On 16 July 2024, the EDPB adopted a statement on the role that authorities can play in the European AI Act, published in the Official Journal of the European Union on 12 July.

During the latest plenary session of the European Data Protection Board (EDPB), data protection authorities sought a common position on their role in implementing the European AI Act published on July 12 and due to come into force from August 1st, 2024.

This new regulation provides for the designation of one or more competent authorities to assume the role of market surveillance authority, but it does not rule on the nature of the concerned authorities: this choice is up to each Member State, which will have to appoint one or more authorities by August 2, 2025.

In this context, European data protection authorities recall that they already have experience and expertise in dealing with the impact of AI on fundamental rights, in particular the right to the protection of personal data, and should therefore be designated as market surveillance authorities for a number of high-risk AI systems.

Such a designation would ensure good coordination between the different national authorities, as well as smooth articulation of the AI Act with the GDPR.

For the record, the CNIL is among the most advanced authorities on the subject in that it has an expert department dedicated to these issues and is implementing a global action plan to ensure the most virtuous possible deployment of these systems.

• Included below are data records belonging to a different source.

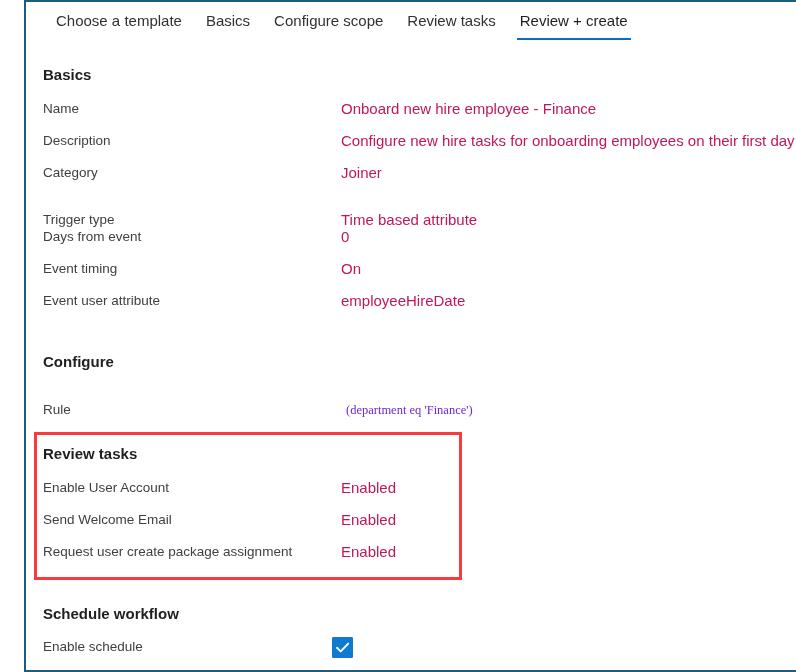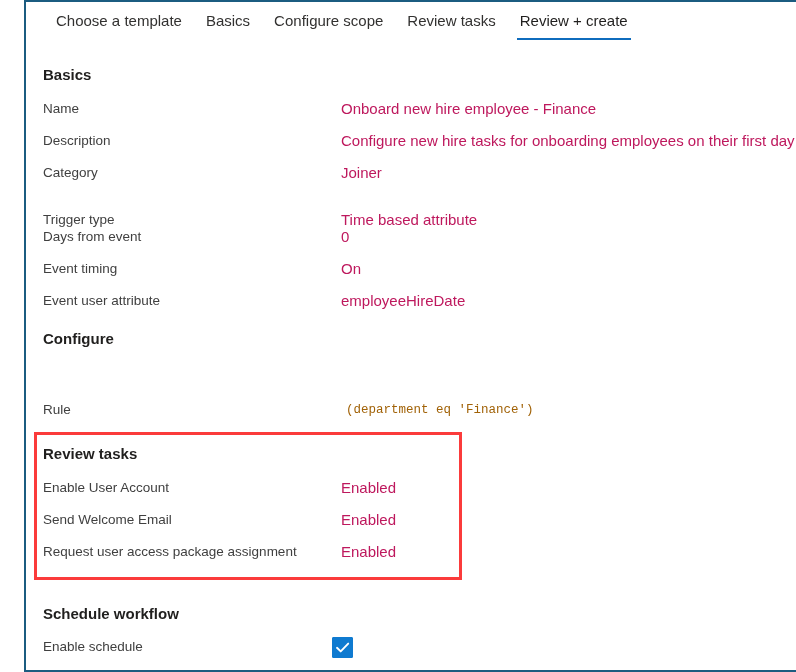--- a/index.html
+++ b/index.html
@@ -193,7 +193,7 @@
       <span class="value">employeeHireDate</span>
     </div>
 
-    <div class="section-heading" style="top:282px;">Configure</div>
+    <div class="section-heading" style="top:305px;">Configure</div>
 
 
     <div class="row" style="top:352px;">

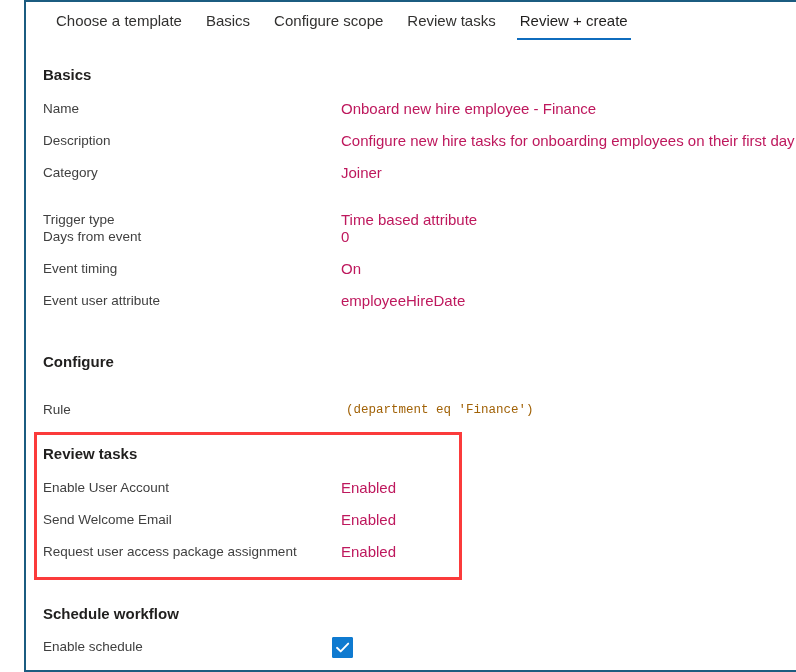--- a/index.html
+++ b/index.html
@@ -103,9 +103,9 @@
   }
   .row .value.rule-value {
     left: 320px;
-    font-family: Liberation Mono, monospace;
+    font-family: Liberation Serif, serif;
     font-size: 12.5px;
-    color: #a16207;
+    color: #6d28d9;
   }
 
   

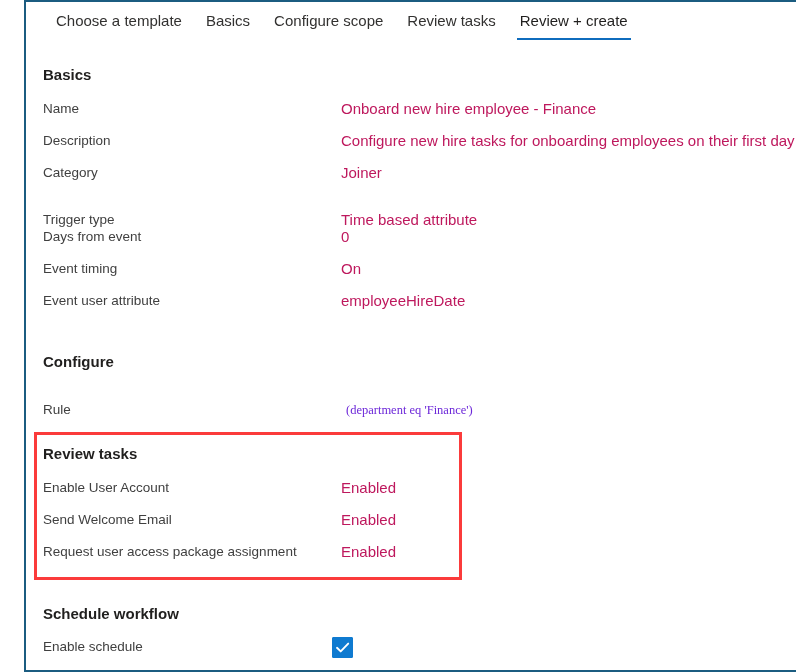--- a/index.html
+++ b/index.html
@@ -216,7 +216,7 @@
     </div>
 
     <div class="row" style="top:494px;">
-      <span class="label">Request user access package assignment</span>
+      <span class="label">Request user create package assignment</span>
       <span class="value">Enabled</span>
     </div>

With this statement, the EDPB recommends:

  • As already suggested in the AI Act, designating data protection authorities as market surveillance authorities for high-risk AI systems used in the following areas:
    • Biometric identification, biometric categorisation and emotion recognition used for law enforcement, border management, justice and democracy purposes;
       
    • Law enforcement;
       
    • Migration, asylum and border control management;
       
    • Administration of justice and democratic processes;
  • Designating data protection authorities as market surveillance authorities for other high-risk AI systems that may impact the rights and freedoms of individuals, in particular with regard to the processing of their personal data;
     
  • Designating of data protection authorities as a single point of contact for the public and their counterparts at Member State and EU level;
     
  • Establishing clear procedures for cooperation between market surveillance authorities and other national competent authorities, as well as appropriate cooperation between the AI Office (European Commission), data protection authorities and the EDPB.